* About this exercise
Retype each line of the listing below, from the first through the one holding "interessante você compartilhar o que fez.", with no other lines.

* Given data
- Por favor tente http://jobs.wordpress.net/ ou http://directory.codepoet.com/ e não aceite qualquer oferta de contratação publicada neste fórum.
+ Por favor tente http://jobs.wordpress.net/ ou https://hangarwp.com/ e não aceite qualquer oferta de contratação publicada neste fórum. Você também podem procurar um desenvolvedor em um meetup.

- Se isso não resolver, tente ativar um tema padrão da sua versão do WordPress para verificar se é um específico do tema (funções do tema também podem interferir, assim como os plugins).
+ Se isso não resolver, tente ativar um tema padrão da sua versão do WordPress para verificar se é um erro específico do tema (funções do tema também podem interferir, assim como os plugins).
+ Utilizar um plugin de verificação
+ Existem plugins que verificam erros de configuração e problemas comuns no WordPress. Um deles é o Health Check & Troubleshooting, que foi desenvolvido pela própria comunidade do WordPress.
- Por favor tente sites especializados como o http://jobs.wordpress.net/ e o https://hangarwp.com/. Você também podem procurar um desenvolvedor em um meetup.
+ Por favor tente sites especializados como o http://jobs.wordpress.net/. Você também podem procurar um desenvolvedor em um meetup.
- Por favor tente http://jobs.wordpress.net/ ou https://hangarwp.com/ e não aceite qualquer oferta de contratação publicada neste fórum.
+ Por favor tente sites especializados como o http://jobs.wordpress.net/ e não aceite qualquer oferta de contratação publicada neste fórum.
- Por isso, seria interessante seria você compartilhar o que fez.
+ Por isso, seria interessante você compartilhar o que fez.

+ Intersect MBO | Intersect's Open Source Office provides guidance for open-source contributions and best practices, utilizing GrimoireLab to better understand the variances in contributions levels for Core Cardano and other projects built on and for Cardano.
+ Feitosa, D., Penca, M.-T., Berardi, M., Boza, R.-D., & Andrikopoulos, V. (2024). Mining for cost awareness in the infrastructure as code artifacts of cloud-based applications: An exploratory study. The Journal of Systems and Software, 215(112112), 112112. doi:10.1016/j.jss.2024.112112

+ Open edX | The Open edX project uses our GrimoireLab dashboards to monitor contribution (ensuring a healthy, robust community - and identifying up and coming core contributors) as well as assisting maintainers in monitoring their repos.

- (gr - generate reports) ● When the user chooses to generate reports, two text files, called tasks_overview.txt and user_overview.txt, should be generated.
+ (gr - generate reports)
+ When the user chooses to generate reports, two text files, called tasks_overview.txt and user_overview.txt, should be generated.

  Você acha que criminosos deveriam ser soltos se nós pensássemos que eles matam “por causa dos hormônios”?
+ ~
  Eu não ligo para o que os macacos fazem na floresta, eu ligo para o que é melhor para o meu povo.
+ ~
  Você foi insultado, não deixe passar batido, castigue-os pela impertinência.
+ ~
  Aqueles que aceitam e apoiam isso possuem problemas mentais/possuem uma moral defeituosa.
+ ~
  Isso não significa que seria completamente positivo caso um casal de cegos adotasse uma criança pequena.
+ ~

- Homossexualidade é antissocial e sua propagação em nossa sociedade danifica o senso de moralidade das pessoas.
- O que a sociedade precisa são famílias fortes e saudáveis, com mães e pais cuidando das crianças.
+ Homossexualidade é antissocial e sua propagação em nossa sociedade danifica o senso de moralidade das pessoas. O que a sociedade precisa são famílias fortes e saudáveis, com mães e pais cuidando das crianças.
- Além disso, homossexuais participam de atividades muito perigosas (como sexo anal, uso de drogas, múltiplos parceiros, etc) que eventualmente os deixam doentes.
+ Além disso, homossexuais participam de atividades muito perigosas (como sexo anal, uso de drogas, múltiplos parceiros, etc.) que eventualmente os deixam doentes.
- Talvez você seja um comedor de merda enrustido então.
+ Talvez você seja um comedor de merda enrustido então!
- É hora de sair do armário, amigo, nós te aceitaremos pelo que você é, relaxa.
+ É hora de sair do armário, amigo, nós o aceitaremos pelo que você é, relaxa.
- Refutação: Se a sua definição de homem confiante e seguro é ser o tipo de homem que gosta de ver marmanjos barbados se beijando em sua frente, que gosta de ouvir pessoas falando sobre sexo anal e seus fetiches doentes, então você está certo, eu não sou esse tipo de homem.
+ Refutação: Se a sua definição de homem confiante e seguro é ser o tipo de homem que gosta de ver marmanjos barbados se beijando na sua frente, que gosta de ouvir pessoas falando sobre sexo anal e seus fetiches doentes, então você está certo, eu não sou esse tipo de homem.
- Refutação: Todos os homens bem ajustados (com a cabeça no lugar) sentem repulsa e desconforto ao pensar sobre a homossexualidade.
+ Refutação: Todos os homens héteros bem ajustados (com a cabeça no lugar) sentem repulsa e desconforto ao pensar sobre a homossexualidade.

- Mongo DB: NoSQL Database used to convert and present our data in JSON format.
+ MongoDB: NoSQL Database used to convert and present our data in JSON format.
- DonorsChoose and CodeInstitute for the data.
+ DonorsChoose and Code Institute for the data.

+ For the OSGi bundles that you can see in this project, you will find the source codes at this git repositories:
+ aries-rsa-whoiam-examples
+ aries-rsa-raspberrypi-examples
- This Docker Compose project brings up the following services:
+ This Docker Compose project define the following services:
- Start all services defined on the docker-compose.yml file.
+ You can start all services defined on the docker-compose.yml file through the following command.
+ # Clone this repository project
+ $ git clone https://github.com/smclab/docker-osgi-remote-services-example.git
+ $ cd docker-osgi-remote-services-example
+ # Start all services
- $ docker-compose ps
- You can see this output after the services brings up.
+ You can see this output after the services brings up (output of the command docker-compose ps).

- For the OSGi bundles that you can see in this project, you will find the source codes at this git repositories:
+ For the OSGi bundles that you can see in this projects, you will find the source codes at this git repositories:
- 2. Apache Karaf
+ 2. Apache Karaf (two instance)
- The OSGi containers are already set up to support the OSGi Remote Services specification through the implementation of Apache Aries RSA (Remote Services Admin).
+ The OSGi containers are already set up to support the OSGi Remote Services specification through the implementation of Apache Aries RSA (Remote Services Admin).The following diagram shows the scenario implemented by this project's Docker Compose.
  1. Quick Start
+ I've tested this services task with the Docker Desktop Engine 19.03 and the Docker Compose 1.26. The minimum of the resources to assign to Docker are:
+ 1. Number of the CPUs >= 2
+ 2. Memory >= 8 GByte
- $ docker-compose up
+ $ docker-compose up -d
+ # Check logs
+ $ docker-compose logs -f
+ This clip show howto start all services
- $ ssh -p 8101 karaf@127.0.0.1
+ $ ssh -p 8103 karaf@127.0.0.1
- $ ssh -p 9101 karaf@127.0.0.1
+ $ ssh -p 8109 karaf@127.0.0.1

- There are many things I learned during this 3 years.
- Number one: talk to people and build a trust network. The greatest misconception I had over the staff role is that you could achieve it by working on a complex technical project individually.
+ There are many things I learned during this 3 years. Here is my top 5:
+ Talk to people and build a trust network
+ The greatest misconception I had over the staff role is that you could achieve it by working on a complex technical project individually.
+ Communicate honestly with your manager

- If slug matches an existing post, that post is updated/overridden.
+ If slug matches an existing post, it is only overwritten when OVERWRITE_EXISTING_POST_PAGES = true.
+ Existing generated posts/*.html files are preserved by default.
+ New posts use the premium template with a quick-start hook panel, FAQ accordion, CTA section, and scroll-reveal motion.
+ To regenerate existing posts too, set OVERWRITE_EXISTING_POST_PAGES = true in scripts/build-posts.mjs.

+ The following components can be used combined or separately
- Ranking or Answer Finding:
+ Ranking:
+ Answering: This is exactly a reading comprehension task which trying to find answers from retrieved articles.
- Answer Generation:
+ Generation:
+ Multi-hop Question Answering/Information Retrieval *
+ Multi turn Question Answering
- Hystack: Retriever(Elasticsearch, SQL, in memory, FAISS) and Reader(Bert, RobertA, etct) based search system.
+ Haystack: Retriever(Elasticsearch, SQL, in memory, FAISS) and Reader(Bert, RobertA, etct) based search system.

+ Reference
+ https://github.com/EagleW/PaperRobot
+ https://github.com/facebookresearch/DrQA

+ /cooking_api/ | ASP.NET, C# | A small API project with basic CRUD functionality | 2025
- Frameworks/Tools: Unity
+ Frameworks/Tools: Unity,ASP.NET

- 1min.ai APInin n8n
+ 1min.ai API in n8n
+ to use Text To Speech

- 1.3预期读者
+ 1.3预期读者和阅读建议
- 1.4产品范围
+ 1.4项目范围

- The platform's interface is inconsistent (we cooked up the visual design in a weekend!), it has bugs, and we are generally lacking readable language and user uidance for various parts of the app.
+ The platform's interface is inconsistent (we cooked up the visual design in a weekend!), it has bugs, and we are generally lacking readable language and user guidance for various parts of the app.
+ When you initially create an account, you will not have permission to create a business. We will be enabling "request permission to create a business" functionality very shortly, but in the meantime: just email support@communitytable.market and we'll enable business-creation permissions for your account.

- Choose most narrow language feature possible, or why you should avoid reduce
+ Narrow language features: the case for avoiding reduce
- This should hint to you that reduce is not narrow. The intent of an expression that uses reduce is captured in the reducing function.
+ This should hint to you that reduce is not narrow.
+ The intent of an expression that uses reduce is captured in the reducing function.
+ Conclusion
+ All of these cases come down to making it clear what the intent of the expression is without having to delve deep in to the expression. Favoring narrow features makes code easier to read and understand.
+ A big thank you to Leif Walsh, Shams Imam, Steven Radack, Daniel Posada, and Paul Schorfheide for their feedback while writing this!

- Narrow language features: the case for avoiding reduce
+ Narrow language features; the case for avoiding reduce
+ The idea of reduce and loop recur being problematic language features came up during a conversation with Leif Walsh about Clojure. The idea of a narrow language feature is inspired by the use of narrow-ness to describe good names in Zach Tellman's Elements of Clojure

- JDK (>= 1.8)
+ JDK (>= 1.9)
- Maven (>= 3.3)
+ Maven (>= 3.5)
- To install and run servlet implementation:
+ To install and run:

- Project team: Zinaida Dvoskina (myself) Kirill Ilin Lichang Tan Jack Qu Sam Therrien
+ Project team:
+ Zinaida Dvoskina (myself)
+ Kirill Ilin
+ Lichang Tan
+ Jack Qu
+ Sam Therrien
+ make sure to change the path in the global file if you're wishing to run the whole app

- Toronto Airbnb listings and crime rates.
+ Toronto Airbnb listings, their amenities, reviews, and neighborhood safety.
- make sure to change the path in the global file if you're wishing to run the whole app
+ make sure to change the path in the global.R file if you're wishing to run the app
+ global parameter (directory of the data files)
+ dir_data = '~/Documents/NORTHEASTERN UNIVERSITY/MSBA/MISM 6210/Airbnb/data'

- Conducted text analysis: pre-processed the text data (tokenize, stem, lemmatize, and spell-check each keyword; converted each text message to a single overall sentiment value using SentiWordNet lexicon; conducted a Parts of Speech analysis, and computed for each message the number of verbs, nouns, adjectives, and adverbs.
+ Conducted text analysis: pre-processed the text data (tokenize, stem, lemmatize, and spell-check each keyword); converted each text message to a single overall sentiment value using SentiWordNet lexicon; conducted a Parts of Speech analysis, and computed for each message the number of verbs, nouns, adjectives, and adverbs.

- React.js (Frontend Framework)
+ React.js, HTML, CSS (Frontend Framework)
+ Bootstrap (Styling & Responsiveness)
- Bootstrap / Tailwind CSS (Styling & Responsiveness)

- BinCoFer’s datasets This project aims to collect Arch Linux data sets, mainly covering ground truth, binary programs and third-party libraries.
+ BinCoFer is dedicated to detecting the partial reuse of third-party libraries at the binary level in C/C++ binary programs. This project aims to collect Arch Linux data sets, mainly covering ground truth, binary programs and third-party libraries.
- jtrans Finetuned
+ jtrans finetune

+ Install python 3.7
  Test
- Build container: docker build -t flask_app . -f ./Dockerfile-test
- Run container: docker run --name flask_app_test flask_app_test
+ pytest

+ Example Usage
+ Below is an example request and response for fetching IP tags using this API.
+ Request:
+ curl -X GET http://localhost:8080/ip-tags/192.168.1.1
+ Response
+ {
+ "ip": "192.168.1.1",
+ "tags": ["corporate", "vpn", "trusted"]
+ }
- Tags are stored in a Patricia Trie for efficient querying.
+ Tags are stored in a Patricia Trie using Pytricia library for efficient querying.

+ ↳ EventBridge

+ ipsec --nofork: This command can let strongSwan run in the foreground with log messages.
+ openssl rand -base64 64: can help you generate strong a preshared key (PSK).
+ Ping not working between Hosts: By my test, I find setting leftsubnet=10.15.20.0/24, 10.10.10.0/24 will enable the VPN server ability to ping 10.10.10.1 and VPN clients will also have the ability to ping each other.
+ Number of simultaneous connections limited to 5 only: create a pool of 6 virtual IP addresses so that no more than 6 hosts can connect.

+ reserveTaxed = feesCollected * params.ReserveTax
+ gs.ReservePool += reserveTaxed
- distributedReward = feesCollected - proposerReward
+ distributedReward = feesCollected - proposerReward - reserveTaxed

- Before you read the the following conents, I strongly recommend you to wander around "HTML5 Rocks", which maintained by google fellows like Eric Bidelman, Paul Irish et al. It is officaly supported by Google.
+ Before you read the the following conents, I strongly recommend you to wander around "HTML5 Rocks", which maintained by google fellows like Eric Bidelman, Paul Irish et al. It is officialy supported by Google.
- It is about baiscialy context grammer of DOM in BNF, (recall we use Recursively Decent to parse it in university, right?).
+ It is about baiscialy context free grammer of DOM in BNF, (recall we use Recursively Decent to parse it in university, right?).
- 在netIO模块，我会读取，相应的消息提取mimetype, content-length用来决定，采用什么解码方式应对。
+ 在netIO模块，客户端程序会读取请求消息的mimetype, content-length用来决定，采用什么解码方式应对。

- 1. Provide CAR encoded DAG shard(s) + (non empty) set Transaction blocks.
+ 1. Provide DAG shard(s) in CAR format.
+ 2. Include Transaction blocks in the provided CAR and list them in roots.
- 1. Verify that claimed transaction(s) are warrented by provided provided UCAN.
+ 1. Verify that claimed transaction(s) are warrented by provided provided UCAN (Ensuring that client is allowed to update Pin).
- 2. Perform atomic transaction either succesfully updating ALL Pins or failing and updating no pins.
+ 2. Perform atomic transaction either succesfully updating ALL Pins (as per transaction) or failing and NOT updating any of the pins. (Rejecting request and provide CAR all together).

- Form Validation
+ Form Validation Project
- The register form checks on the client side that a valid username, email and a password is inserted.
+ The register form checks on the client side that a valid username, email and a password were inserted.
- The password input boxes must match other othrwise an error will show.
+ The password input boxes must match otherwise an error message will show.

* Your response
- Por favor tente http://jobs.wordpress.net/ ou http://directory.codepoet.com/ e não aceite qualquer oferta de contratação publicada neste fórum.
+ Por favor tente http://jobs.wordpress.net/ ou https://hangarwp.com/ e não aceite qualquer oferta de contratação publicada neste fórum. Você também podem procurar um desenvolvedor em um meetup.

- Se isso não resolver, tente ativar um tema padrão da sua versão do WordPress para verificar se é um específico do tema (funções do tema também podem interferir, assim como os plugins).
+ Se isso não resolver, tente ativar um tema padrão da sua versão do WordPress para verificar se é um erro específico do tema (funções do tema também podem interferir, assim como os plugins).
+ Utilizar um plugin de verificação
+ Existem plugins que verificam erros de configuração e problemas comuns no WordPress. Um deles é o Health Check & Troubleshooting, que foi desenvolvido pela própria comunidade do WordPress.
- Por favor tente sites especializados como o http://jobs.wordpress.net/ e o https://hangarwp.com/. Você também podem procurar um desenvolvedor em um meetup.
+ Por favor tente sites especializados como o http://jobs.wordpress.net/. Você também podem procurar um desenvolvedor em um meetup.
- Por favor tente http://jobs.wordpress.net/ ou https://hangarwp.com/ e não aceite qualquer oferta de contratação publicada neste fórum.
+ Por favor tente sites especializados como o http://jobs.wordpress.net/ e não aceite qualquer oferta de contratação publicada neste fórum.
- Por isso, seria interessante seria você compartilhar o que fez.
+ Por isso, seria interessante você compartilhar o que fez.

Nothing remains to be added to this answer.